§ **Task statement**
No line of the records may be dropped; print them all again exactly.

(Change detection data)
※ ※ ※

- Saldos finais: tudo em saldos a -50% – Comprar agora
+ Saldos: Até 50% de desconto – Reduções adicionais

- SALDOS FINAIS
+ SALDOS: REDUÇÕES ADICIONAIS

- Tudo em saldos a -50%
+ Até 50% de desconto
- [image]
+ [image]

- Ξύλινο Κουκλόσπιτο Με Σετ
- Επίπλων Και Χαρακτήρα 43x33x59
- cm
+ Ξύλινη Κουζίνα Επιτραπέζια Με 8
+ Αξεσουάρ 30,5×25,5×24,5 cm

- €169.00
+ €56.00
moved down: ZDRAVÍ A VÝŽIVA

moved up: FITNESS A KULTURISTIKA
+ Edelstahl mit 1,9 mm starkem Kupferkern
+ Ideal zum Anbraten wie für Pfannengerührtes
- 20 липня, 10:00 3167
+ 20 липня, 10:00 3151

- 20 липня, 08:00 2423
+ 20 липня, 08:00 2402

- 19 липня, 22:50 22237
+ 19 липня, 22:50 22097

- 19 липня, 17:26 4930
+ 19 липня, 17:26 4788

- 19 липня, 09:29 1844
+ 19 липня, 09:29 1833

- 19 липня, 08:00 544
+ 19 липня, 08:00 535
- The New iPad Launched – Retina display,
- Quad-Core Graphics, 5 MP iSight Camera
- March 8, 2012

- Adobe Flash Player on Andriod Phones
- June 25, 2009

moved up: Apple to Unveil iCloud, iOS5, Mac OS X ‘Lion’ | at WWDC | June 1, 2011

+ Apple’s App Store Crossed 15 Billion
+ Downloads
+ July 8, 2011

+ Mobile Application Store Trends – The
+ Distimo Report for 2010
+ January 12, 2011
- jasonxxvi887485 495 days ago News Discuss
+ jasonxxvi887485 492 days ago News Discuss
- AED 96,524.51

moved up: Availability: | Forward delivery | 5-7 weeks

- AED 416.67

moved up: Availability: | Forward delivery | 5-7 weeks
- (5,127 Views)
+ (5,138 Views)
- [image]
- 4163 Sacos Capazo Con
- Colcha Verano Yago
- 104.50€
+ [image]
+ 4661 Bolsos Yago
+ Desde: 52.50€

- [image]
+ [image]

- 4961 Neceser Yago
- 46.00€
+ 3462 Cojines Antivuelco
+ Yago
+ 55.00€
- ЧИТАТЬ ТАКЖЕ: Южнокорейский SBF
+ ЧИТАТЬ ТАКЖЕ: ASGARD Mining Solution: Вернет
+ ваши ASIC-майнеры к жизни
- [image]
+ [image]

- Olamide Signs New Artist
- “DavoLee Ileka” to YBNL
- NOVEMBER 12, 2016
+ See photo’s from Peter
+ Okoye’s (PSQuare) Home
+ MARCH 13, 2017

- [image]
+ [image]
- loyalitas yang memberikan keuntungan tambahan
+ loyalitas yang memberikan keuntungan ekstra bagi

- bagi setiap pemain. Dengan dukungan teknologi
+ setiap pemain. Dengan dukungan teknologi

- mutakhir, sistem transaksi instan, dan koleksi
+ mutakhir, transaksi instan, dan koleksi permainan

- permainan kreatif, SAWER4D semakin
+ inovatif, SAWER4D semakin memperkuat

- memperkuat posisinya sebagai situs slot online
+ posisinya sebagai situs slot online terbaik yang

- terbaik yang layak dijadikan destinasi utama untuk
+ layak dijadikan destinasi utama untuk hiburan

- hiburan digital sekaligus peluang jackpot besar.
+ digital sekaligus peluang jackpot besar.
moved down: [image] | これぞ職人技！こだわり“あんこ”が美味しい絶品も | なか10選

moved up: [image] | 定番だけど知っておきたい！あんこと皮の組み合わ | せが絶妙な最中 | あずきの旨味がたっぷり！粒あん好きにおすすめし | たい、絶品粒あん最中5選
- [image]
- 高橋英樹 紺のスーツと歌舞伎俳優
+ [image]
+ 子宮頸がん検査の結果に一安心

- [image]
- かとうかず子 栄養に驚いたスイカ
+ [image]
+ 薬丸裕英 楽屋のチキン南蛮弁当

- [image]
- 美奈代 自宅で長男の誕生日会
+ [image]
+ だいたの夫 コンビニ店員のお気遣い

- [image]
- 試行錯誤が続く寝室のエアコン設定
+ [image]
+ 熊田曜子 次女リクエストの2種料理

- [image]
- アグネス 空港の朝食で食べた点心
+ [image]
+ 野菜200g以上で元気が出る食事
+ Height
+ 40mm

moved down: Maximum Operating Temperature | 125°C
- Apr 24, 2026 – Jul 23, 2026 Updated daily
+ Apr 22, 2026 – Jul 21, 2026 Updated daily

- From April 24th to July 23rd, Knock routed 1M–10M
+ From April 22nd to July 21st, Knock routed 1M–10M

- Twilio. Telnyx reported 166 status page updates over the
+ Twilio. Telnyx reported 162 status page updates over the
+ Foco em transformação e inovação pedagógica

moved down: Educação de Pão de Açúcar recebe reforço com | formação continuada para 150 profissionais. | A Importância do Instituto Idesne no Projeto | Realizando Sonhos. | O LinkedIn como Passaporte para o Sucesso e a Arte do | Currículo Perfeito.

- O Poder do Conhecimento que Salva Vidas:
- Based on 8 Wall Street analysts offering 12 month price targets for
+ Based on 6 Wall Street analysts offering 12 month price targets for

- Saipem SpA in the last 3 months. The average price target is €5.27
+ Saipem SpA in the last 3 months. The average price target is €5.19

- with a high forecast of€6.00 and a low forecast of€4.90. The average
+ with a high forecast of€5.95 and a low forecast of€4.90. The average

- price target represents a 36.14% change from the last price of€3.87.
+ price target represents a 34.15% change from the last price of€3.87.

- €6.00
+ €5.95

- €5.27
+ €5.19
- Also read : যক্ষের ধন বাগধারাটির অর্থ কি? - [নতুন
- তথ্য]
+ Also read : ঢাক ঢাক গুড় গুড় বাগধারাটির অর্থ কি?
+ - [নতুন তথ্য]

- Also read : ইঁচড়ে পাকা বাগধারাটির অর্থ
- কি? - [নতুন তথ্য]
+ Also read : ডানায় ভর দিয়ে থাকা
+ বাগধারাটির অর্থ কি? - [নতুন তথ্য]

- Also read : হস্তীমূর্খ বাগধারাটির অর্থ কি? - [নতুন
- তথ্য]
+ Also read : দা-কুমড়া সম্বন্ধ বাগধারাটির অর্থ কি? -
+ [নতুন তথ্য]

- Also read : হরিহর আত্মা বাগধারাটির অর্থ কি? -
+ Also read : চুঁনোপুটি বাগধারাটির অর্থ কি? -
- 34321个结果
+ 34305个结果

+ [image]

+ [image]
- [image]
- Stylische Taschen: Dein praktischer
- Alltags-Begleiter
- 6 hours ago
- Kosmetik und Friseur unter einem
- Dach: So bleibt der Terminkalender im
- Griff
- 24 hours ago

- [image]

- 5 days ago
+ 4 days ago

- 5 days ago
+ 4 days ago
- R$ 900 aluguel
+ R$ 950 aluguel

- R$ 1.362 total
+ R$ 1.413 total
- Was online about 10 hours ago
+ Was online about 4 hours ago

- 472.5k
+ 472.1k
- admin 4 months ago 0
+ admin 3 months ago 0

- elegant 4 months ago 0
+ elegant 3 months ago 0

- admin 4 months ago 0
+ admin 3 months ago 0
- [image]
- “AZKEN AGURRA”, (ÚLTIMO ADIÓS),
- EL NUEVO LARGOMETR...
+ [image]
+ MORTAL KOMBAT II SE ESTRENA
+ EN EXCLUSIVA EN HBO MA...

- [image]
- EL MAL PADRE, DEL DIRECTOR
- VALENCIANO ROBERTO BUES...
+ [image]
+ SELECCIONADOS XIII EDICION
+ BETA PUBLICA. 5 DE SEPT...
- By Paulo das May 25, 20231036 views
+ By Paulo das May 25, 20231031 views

※ ※ ※

§ **The completed task**
- Saldos finais: tudo em saldos a -50% – Comprar agora
+ Saldos: Até 50% de desconto – Reduções adicionais

- SALDOS FINAIS
+ SALDOS: REDUÇÕES ADICIONAIS

- Tudo em saldos a -50%
+ Até 50% de desconto
- [image]
+ [image]

- Ξύλινο Κουκλόσπιτο Με Σετ
- Επίπλων Και Χαρακτήρα 43x33x59
- cm
+ Ξύλινη Κουζίνα Επιτραπέζια Με 8
+ Αξεσουάρ 30,5×25,5×24,5 cm

- €169.00
+ €56.00
moved down: ZDRAVÍ A VÝŽIVA

moved up: FITNESS A KULTURISTIKA
+ Edelstahl mit 1,9 mm starkem Kupferkern
+ Ideal zum Anbraten wie für Pfannengerührtes
- 20 липня, 10:00 3167
+ 20 липня, 10:00 3151

- 20 липня, 08:00 2423
+ 20 липня, 08:00 2402

- 19 липня, 22:50 22237
+ 19 липня, 22:50 22097

- 19 липня, 17:26 4930
+ 19 липня, 17:26 4788

- 19 липня, 09:29 1844
+ 19 липня, 09:29 1833

- 19 липня, 08:00 544
+ 19 липня, 08:00 535
- The New iPad Launched – Retina display,
- Quad-Core Graphics, 5 MP iSight Camera
- March 8, 2012

- Adobe Flash Player on Andriod Phones
- June 25, 2009

moved up: Apple to Unveil iCloud, iOS5, Mac OS X ‘Lion’ | at WWDC | June 1, 2011

+ Apple’s App Store Crossed 15 Billion
+ Downloads
+ July 8, 2011

+ Mobile Application Store Trends – The
+ Distimo Report for 2010
+ January 12, 2011
- jasonxxvi887485 495 days ago News Discuss
+ jasonxxvi887485 492 days ago News Discuss
- AED 96,524.51

moved up: Availability: | Forward delivery | 5-7 weeks

- AED 416.67

moved up: Availability: | Forward delivery | 5-7 weeks
- (5,127 Views)
+ (5,138 Views)
- [image]
- 4163 Sacos Capazo Con
- Colcha Verano Yago
- 104.50€
+ [image]
+ 4661 Bolsos Yago
+ Desde: 52.50€

- [image]
+ [image]

- 4961 Neceser Yago
- 46.00€
+ 3462 Cojines Antivuelco
+ Yago
+ 55.00€
- ЧИТАТЬ ТАКЖЕ: Южнокорейский SBF
+ ЧИТАТЬ ТАКЖЕ: ASGARD Mining Solution: Вернет
+ ваши ASIC-майнеры к жизни
- [image]
+ [image]

- Olamide Signs New Artist
- “DavoLee Ileka” to YBNL
- NOVEMBER 12, 2016
+ See photo’s from Peter
+ Okoye’s (PSQuare) Home
+ MARCH 13, 2017

- [image]
+ [image]
- loyalitas yang memberikan keuntungan tambahan
+ loyalitas yang memberikan keuntungan ekstra bagi

- bagi setiap pemain. Dengan dukungan teknologi
+ setiap pemain. Dengan dukungan teknologi

- mutakhir, sistem transaksi instan, dan koleksi
+ mutakhir, transaksi instan, dan koleksi permainan

- permainan kreatif, SAWER4D semakin
+ inovatif, SAWER4D semakin memperkuat

- memperkuat posisinya sebagai situs slot online
+ posisinya sebagai situs slot online terbaik yang

- terbaik yang layak dijadikan destinasi utama untuk
+ layak dijadikan destinasi utama untuk hiburan

- hiburan digital sekaligus peluang jackpot besar.
+ digital sekaligus peluang jackpot besar.
moved down: [image] | これぞ職人技！こだわり“あんこ”が美味しい絶品も | なか10選

moved up: [image] | 定番だけど知っておきたい！あんこと皮の組み合わ | せが絶妙な最中 | あずきの旨味がたっぷり！粒あん好きにおすすめし | たい、絶品粒あん最中5選
- [image]
- 高橋英樹 紺のスーツと歌舞伎俳優
+ [image]
+ 子宮頸がん検査の結果に一安心

- [image]
- かとうかず子 栄養に驚いたスイカ
+ [image]
+ 薬丸裕英 楽屋のチキン南蛮弁当

- [image]
- 美奈代 自宅で長男の誕生日会
+ [image]
+ だいたの夫 コンビニ店員のお気遣い

- [image]
- 試行錯誤が続く寝室のエアコン設定
+ [image]
+ 熊田曜子 次女リクエストの2種料理

- [image]
- アグネス 空港の朝食で食べた点心
+ [image]
+ 野菜200g以上で元気が出る食事
+ Height
+ 40mm

moved down: Maximum Operating Temperature | 125°C
- Apr 24, 2026 – Jul 23, 2026 Updated daily
+ Apr 22, 2026 – Jul 21, 2026 Updated daily

- From April 24th to July 23rd, Knock routed 1M–10M
+ From April 22nd to July 21st, Knock routed 1M–10M

- Twilio. Telnyx reported 166 status page updates over the
+ Twilio. Telnyx reported 162 status page updates over the
+ Foco em transformação e inovação pedagógica

moved down: Educação de Pão de Açúcar recebe reforço com | formação continuada para 150 profissionais. | A Importância do Instituto Idesne no Projeto | Realizando Sonhos. | O LinkedIn como Passaporte para o Sucesso e a Arte do | Currículo Perfeito.

- O Poder do Conhecimento que Salva Vidas:
- Based on 8 Wall Street analysts offering 12 month price targets for
+ Based on 6 Wall Street analysts offering 12 month price targets for

- Saipem SpA in the last 3 months. The average price target is €5.27
+ Saipem SpA in the last 3 months. The average price target is €5.19

- with a high forecast of€6.00 and a low forecast of€4.90. The average
+ with a high forecast of€5.95 and a low forecast of€4.90. The average

- price target represents a 36.14% change from the last price of€3.87.
+ price target represents a 34.15% change from the last price of€3.87.

- €6.00
+ €5.95

- €5.27
+ €5.19
- Also read : যক্ষের ধন বাগধারাটির অর্থ কি? - [নতুন
- তথ্য]
+ Also read : ঢাক ঢাক গুড় গুড় বাগধারাটির অর্থ কি?
+ - [নতুন তথ্য]

- Also read : ইঁচড়ে পাকা বাগধারাটির অর্থ
- কি? - [নতুন তথ্য]
+ Also read : ডানায় ভর দিয়ে থাকা
+ বাগধারাটির অর্থ কি? - [নতুন তথ্য]

- Also read : হস্তীমূর্খ বাগধারাটির অর্থ কি? - [নতুন
- তথ্য]
+ Also read : দা-কুমড়া সম্বন্ধ বাগধারাটির অর্থ কি? -
+ [নতুন তথ্য]

- Also read : হরিহর আত্মা বাগধারাটির অর্থ কি? -
+ Also read : চুঁনোপুটি বাগধারাটির অর্থ কি? -
- 34321个结果
+ 34305个结果

+ [image]

+ [image]
- [image]
- Stylische Taschen: Dein praktischer
- Alltags-Begleiter
- 6 hours ago
- Kosmetik und Friseur unter einem
- Dach: So bleibt der Terminkalender im
- Griff
- 24 hours ago

- [image]

- 5 days ago
+ 4 days ago

- 5 days ago
+ 4 days ago
- R$ 900 aluguel
+ R$ 950 aluguel

- R$ 1.362 total
+ R$ 1.413 total
- Was online about 10 hours ago
+ Was online about 4 hours ago

- 472.5k
+ 472.1k
- admin 4 months ago 0
+ admin 3 months ago 0

- elegant 4 months ago 0
+ elegant 3 months ago 0

- admin 4 months ago 0
+ admin 3 months ago 0
- [image]
- “AZKEN AGURRA”, (ÚLTIMO ADIÓS),
- EL NUEVO LARGOMETR...
+ [image]
+ MORTAL KOMBAT II SE ESTRENA
+ EN EXCLUSIVA EN HBO MA...

- [image]
- EL MAL PADRE, DEL DIRECTOR
- VALENCIANO ROBERTO BUES...
+ [image]
+ SELECCIONADOS XIII EDICION
+ BETA PUBLICA. 5 DE SEPT...
- By Paulo das May 25, 20231036 views
+ By Paulo das May 25, 20231031 views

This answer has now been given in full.